> _Directions for this task_
Output only the lines below from the one containing "Frecuencia, 2001: 15 -> none" to the one containing "Posicion_Total, 2016: none -> 3", exactly as written, both ends kept.

> _Data records_
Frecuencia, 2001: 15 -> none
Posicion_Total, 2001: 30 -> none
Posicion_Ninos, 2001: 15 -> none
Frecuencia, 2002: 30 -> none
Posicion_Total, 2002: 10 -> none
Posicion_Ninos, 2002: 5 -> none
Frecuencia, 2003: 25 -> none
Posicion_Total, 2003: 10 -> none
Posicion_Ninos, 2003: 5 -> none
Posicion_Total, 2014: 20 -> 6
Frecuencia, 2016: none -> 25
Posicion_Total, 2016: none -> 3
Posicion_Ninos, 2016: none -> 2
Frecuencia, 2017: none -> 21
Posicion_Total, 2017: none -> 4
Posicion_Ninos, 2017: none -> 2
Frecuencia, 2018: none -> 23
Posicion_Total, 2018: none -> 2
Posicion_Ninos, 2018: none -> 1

==

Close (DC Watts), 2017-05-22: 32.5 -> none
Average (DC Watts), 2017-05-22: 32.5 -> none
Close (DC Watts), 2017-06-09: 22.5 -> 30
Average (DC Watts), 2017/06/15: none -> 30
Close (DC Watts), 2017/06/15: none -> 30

==

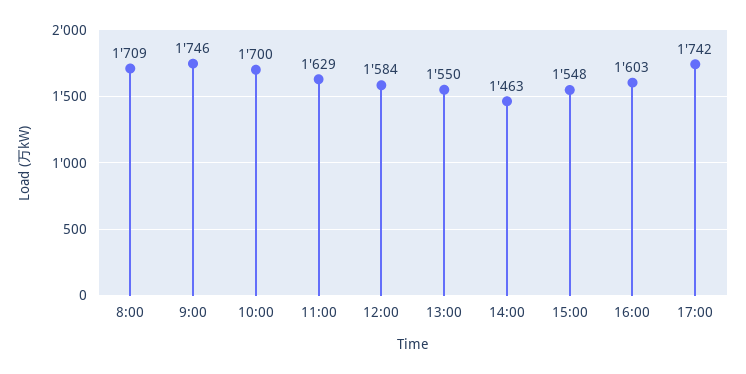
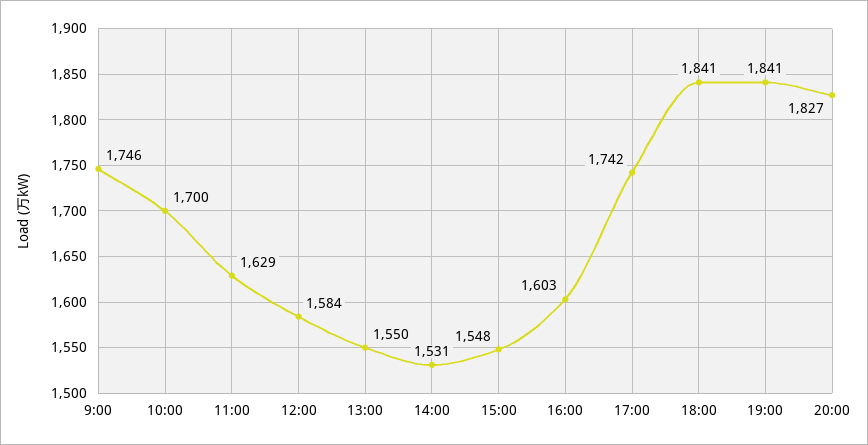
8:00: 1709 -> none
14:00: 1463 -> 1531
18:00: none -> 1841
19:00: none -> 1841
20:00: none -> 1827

> _Answer section_
Frecuencia, 2001: 15 -> none
Posicion_Total, 2001: 30 -> none
Posicion_Ninos, 2001: 15 -> none
Frecuencia, 2002: 30 -> none
Posicion_Total, 2002: 10 -> none
Posicion_Ninos, 2002: 5 -> none
Frecuencia, 2003: 25 -> none
Posicion_Total, 2003: 10 -> none
Posicion_Ninos, 2003: 5 -> none
Posicion_Total, 2014: 20 -> 6
Frecuencia, 2016: none -> 25
Posicion_Total, 2016: none -> 3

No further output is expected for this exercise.